Le CCIF a décidé de saisir le Conseil d’Etat pour contester cette dissolution jugée « politique », nous indique Anadolu. Pour l’avocat du collectif, Me Sefen Guezguez, « suite à l’attentat de Conflans-Sainte-Honorine, une pression médiatique et politique s’est exercée » sur le CCIF qui, pourtant, « n’a pas le moindre rapport avec le harcèlement subi par le professeur Samuel Paty ».

Le conseil du CCIF déplore une « instrumentalisation », notamment par des « sympathisants de la droite extrême afin d’en découdre » avec le CCIF, une organisation qui, comme d’autres, « lutte contre la haine et les discriminations qui visent les personnes de confession musulmane en France ».

Au-delà de la dissolution, l’avocat du CCIF déplore le fait que les équipes du Collectif aient été mises « en danger » par Gérald Darmanin, qui les a désignée « comme ennemies de la République ». Le CCIF a donc déposé plainte contre le ministre de l’Intérieur, après que ce dernier a estimé que le Collectif était « manifestement impliquée » dans la décapitation de l’enseignant. Le CCIF refuse d’être « un bouc-émissaire », continue Me Guezguez qui regrette « la volonté de Gérald Darmanin de faire passer un message à toute personne physique ou morale qui contesterait ses pratiques et son action ».
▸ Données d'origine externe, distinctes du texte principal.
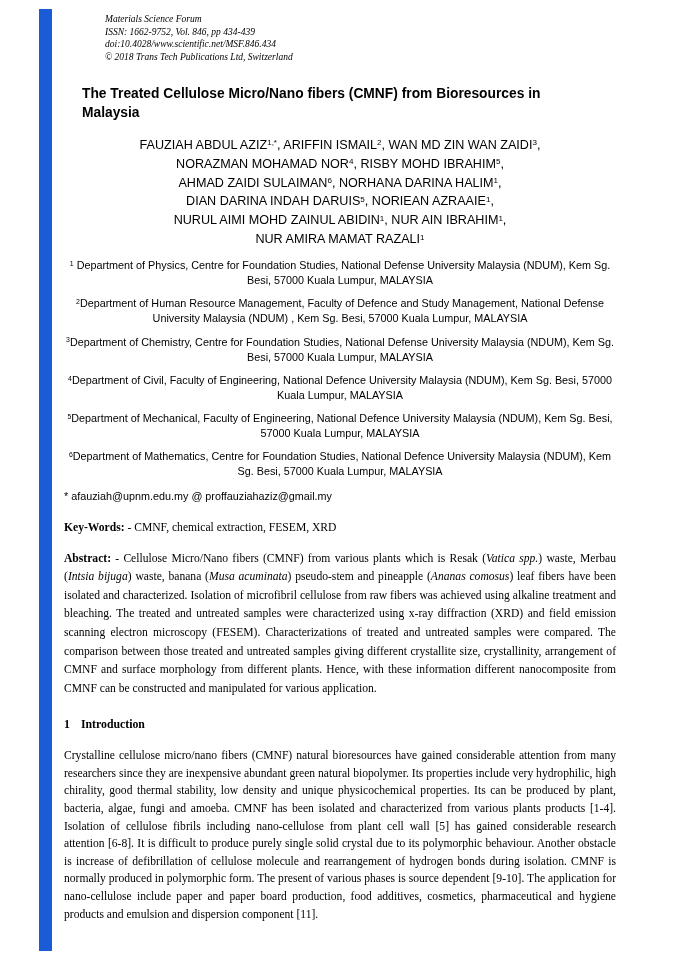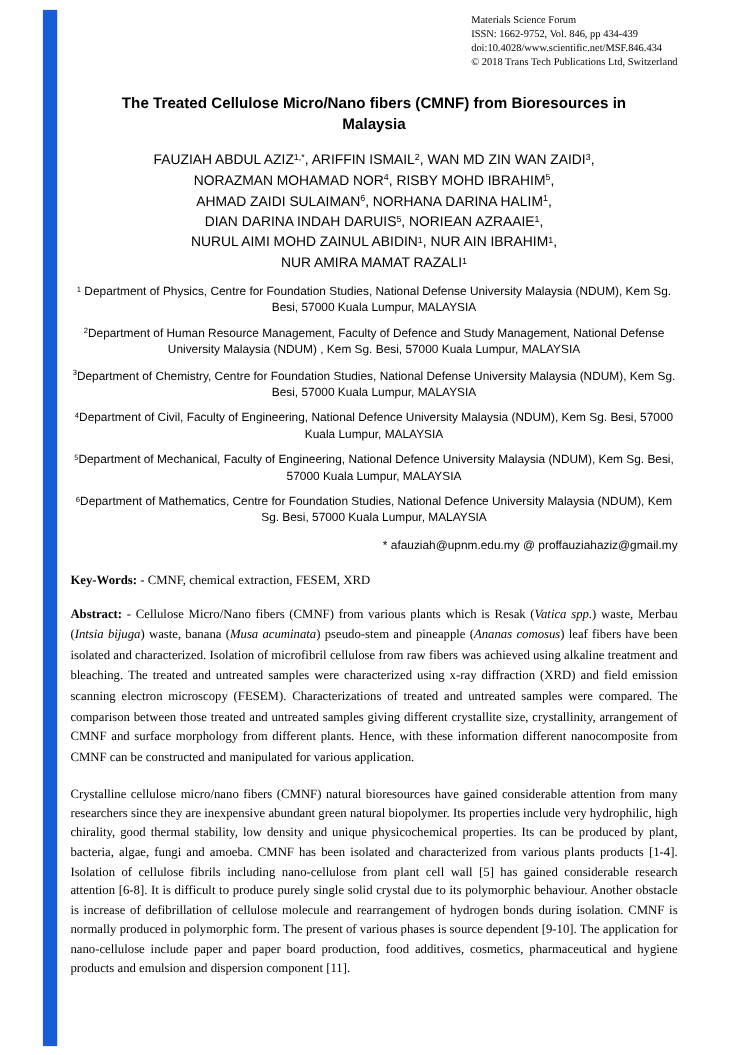--- a/index.html
+++ b/index.html
@@ -8,9 +8,9 @@
   .accent-bar{position:absolute;left:39px;top:9px;width:13px;height:942px;background:#1a5bd7;}
   .content{position:absolute;left:64px;top:13px;width:552px;}
 
-  .journal-header{display:flex;justify-content:flex-end;
-        font-size:9.5px;line-height:1.32;
-        font-family:"Liberation Serif", serif;}
+  .journal-header{display:flex;justify-content:flex-start;
+        font-style:italic;font-size:9.5px;line-height:1.32;
+        font-family:"Liberation Serif", serif;margin-left:41px;}
   .jh-right{text-align:right;}
 
   .title{margin:21px 18px 0 18px;text-align:center;

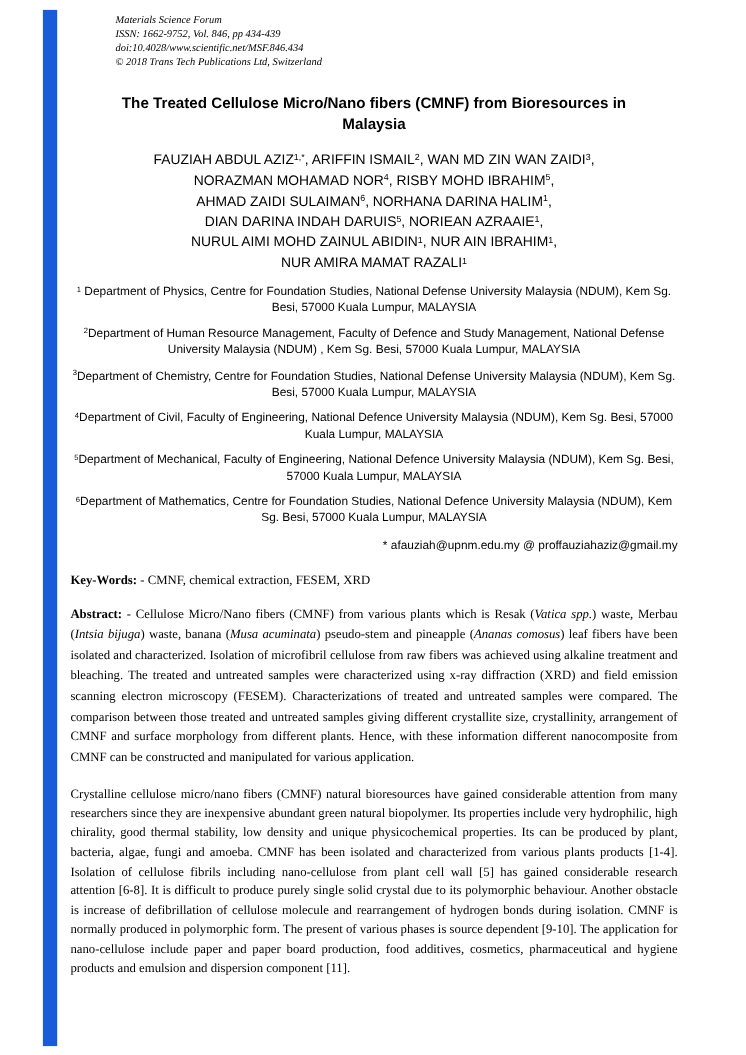--- a/index.html
+++ b/index.html
@@ -13,7 +13,7 @@
         font-family:"Liberation Serif", serif;margin-left:41px;}
   .jh-right{text-align:right;}
 
-  .title{margin:21px 18px 0 18px;text-align:center;
+  .title{margin:21px 18px 0 18px;text-align:left;
         font-family:"Liberation Sans", sans-serif;font-weight:bold;
         font-size:13.8px;line-height:1.4;}
 

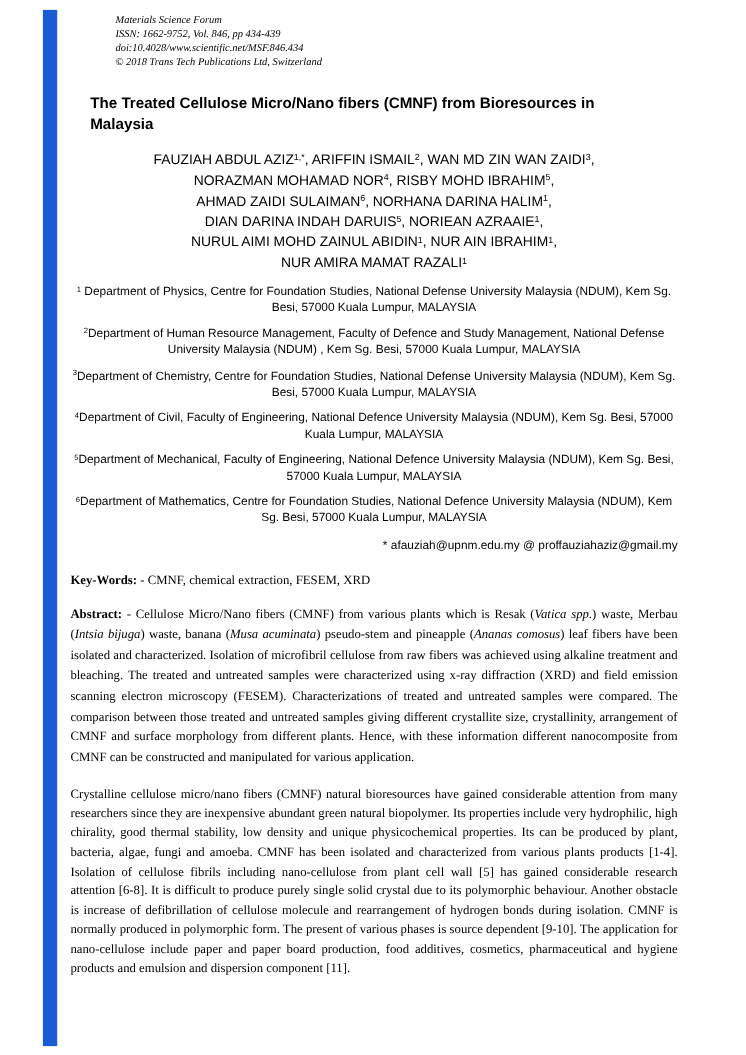--- a/index.html
+++ b/index.html
@@ -24,7 +24,7 @@
         font-family:"Liberation Sans", sans-serif;font-size:10.8px;line-height:1.4;}
   .affiliation{margin-top:8px;}
 
-  .correspondence{margin:11px 0 0 0;text-align:right;
+  .correspondence{margin:11px 0 0 0;text-align:left;
         font-family:"Liberation Sans", sans-serif;font-size:10.8px;}
 
   .keywords{margin:17px 0 0 0;font-size:11.6px;line-height:1.5;}

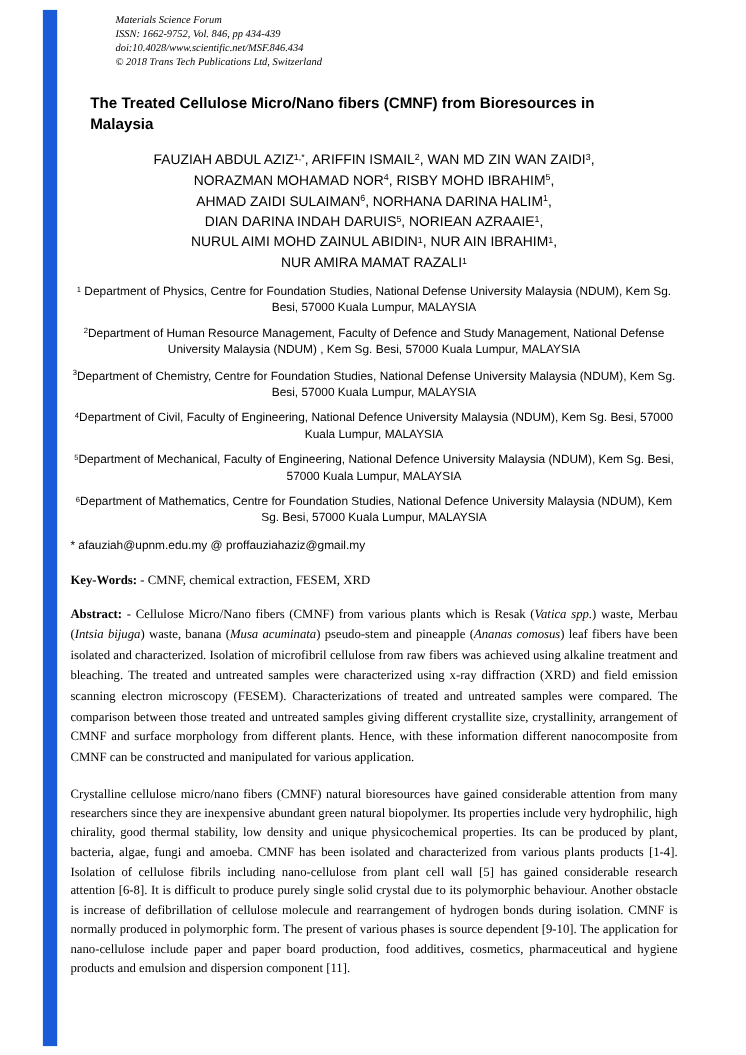--- a/index.html
+++ b/index.html
@@ -84,6 +84,7 @@
 
     <p class="abstract"><b>Abstract:</b><span id="abstract-body"><span> - Cellulose Micro/Nano fibers (CMNF) from various plants which is Resak (</span><span class="it">Vatica spp.</span><span>) waste, Merbau (</span><span class="it">Intsia bijuga</span><span>) waste, banana (</span><span class="it">Musa acuminata</span><span>) pseudo-stem and pineapple (</span><span class="it">Ananas comosus</span><span>) leaf fibers have been isolated and characterized. Isolation of microfibril cellulose from raw fibers was achieved using alkaline treatment and bleaching. The treated and untreated samples were characterized using x-ray diffraction (XRD) and field emission scanning electron microscopy (FESEM). Characterizations of treated and untreated samples were compared. The comparison between those treated and untreated samples giving different crystallite size, crystallinity, arrangement of CMNF and surface morphology from different plants. Hence, with these information different nanocomposite from CMNF can be constructed and manipulated for various application.</span></span></p>
 
+    <p class="section-heading"><span class="num">1</span><span>Introduction</span></p>
 
     <p class="body-par">Crystalline cellulose micro/nano fibers (CMNF) natural bioresources have gained considerable attention from many researchers since they are inexpensive abundant green natural biopolymer. Its properties include very hydrophilic, high chirality, good thermal stability, low density and unique physicochemical properties. Its can be produced by plant, bacteria, algae, fungi and amoeba. CMNF has been isolated and characterized from various plants products [1-4]. Isolation of cellulose fibrils including nano-cellulose from plant cell wall [5] has gained considerable research attention [6-8]. It is difficult to produce purely single solid crystal due to its polymorphic behaviour. Another obstacle is increase of defibrillation of cellulose molecule and rearrangement of hydrogen bonds during isolation. CMNF is normally produced in polymorphic form. The present of various phases is source dependent [9-10]. The application for nano-cellulose include paper and paper board production, food additives, cosmetics, pharmaceutical and hygiene products and emulsion and dispersion component [11].</p>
Dans un communiqué, il ajoute que, « à travers le traitement arbitraire du CCIF, ce sont tous les défenseurs des droits humains qui sont visés et si nous ne sommes pas nombreux à le dénoncer, demain, toute organisation ou personne, pourra se voir mise en cause de la même façon avec pour seul tort d’avoir mis en évidence une forme de racisme et de violation des droits en France ».

Le gouvernement, conclut l’avocat, veut « criminaliser la lutte pour les droits et les libertés en France ».